Enfin, il y a aussi le libraire qui, s’il fait bien son boulot, saura mettre le bon livre entre les bonnes mains. Avec l’aide des représentants, des éditeurs et des autres précieux acteurs de la chaîne du livre qui nous aident à découvrir des perles, les libraires savent devenir des dénicheurs de livres incontournables. Et quand la magie opère, ça peut faire des miracles. Au-delà des critiques, des prix littéraires et des algorithmes, qui augmentent sans aucun doute la découvrabilité d’une œuvre, il y a l’émotion que génère une lecture qui nous touche. Un libraire peut, en étant à l’écoute du lecteur, trouver le livre qui arrivera au moment opportun. Celui qui apaise un deuil ou qui fait voyager, celui qui crée des liens et qui incite au partage, celui qui redonne le goût de lire chaque jour. Bref, le livre qui ouvrira un monde de possibles.

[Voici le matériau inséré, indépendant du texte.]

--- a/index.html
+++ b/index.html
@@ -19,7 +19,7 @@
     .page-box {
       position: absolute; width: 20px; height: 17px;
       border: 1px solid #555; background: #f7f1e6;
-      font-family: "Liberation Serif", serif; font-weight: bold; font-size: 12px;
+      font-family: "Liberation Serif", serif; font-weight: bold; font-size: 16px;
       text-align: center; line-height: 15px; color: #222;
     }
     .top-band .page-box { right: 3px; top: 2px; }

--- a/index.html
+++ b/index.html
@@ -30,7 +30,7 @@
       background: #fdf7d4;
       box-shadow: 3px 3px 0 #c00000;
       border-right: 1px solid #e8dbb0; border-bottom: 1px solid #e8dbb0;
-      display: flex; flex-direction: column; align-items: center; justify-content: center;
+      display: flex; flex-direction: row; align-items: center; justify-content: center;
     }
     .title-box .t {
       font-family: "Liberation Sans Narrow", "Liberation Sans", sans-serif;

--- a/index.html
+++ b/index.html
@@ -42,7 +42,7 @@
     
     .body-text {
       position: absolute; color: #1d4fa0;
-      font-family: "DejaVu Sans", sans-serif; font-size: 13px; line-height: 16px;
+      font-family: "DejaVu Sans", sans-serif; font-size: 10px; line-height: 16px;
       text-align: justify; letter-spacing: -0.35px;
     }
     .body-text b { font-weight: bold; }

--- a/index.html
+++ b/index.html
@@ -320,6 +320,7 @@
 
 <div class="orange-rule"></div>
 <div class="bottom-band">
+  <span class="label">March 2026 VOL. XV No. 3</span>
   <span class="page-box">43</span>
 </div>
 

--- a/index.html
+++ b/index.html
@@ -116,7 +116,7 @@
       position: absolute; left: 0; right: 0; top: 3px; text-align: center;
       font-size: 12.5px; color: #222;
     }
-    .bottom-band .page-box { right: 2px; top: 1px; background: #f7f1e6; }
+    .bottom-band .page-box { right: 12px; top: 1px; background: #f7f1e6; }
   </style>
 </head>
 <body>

Cela dit, il est important d’inclure les lecteurs dans l’échange. Les livres existent pour eux, et au-delà de l’espace médiatique traditionnel, l’échange avec les lecteurs sur les réseaux sociaux et en librairie permet d’avoir plusieurs angles de vue sur un même livre, d’avoir une diversité d’opinions. Les critiques conventionnelles dans les médias sont certes importantes, mais avoir le regard d’un lecteur sur une œuvre, son avis émotif, nous rattache à ce qui touche vraiment les gens.

 

Audrey Martel
Audrey Martel est titulaire d’une maîtrise en études québécoises. Libraire depuis huit ans, elle devient copropriétaire de la librairie l’Exèdre à Trois-Rivières en avril 2016 et remporte le prix d’excellence de l’Association des libraires du Québec en 2017. Très impliquée dans son milieu, elle a longtemps siégé à divers conseils d’administration en plus de contribuer à la vie culturelle de sa région en animant des rencontres d’auteurs, des clubs de lecture et en signant des chroniques sur différentes plateformes littéraires.